EXERCISE:
For the material below, state how many lines have the word "background" in them, with no other words.

RECORD EXCERPTS:
BEGIN
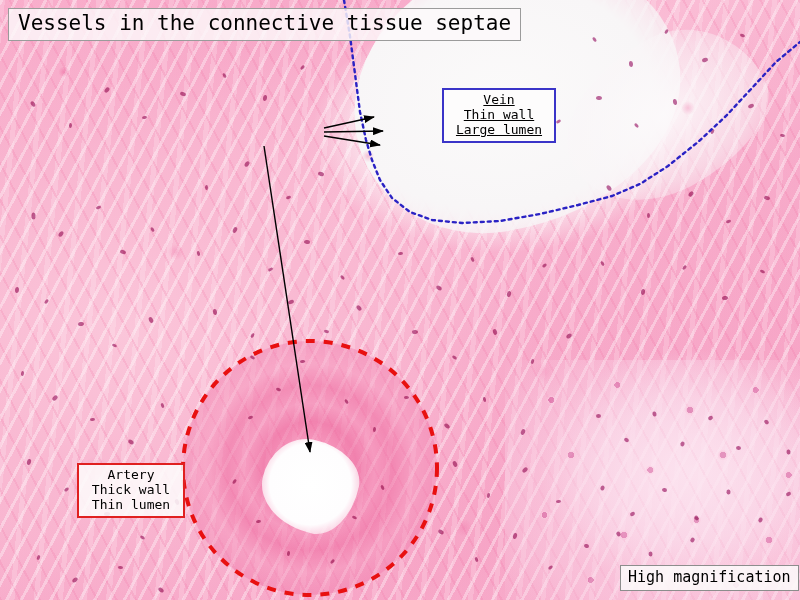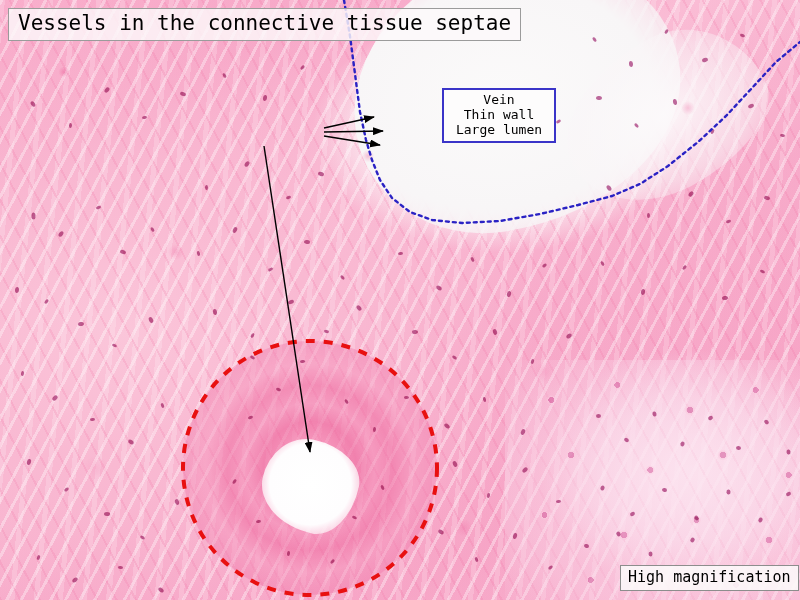--- a/index.html
+++ b/index.html
@@ -151,20 +151,21 @@
     letter-spacing: 0px;
     background: rgba(252,249,250,0.82);
   }
   #vein-label {
     left: 442px; top: 88px;
     width: 114px;
     padding: 3px 4px 4px 4px;
     border: 2px solid #3a34c8;
     font-size: 13px;
     background: rgba(253,252,252,0.95);
+    text-decoration: underline;
   }
   #artery-label {
     left: 77px; top: 463px;
     width: 108px;
     padding: 3px 4px 4px 4px;
     border: 2px solid #e02020;
     font-size: 13px;
     background: rgba(253,250,251,0.88);
   }
   #endothelium-label {
@@ -337,17 +338,20 @@
         <line x1="264" y1="146" x2="310" y2="452" stroke="#000000" stroke-width="1.4" marker-end="url(#arrowhead)"></line>
       </g>
   </svg>
 
   <div class="label-box" id="title-label">Vessels in the connective tissue septae</div>
 
   <div class="label-box" id="vein-label">Vein
 Thin wall
 Large lumen</div>
 
+  <div class="label-box" id="artery-label">Artery
+Thick wall
+Thin lumen</div>
 
 
   <div class="label-box" id="magnification-label">High magnification</div>
 
 </div>
 
 </body></html>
END
TASK RESULT:
3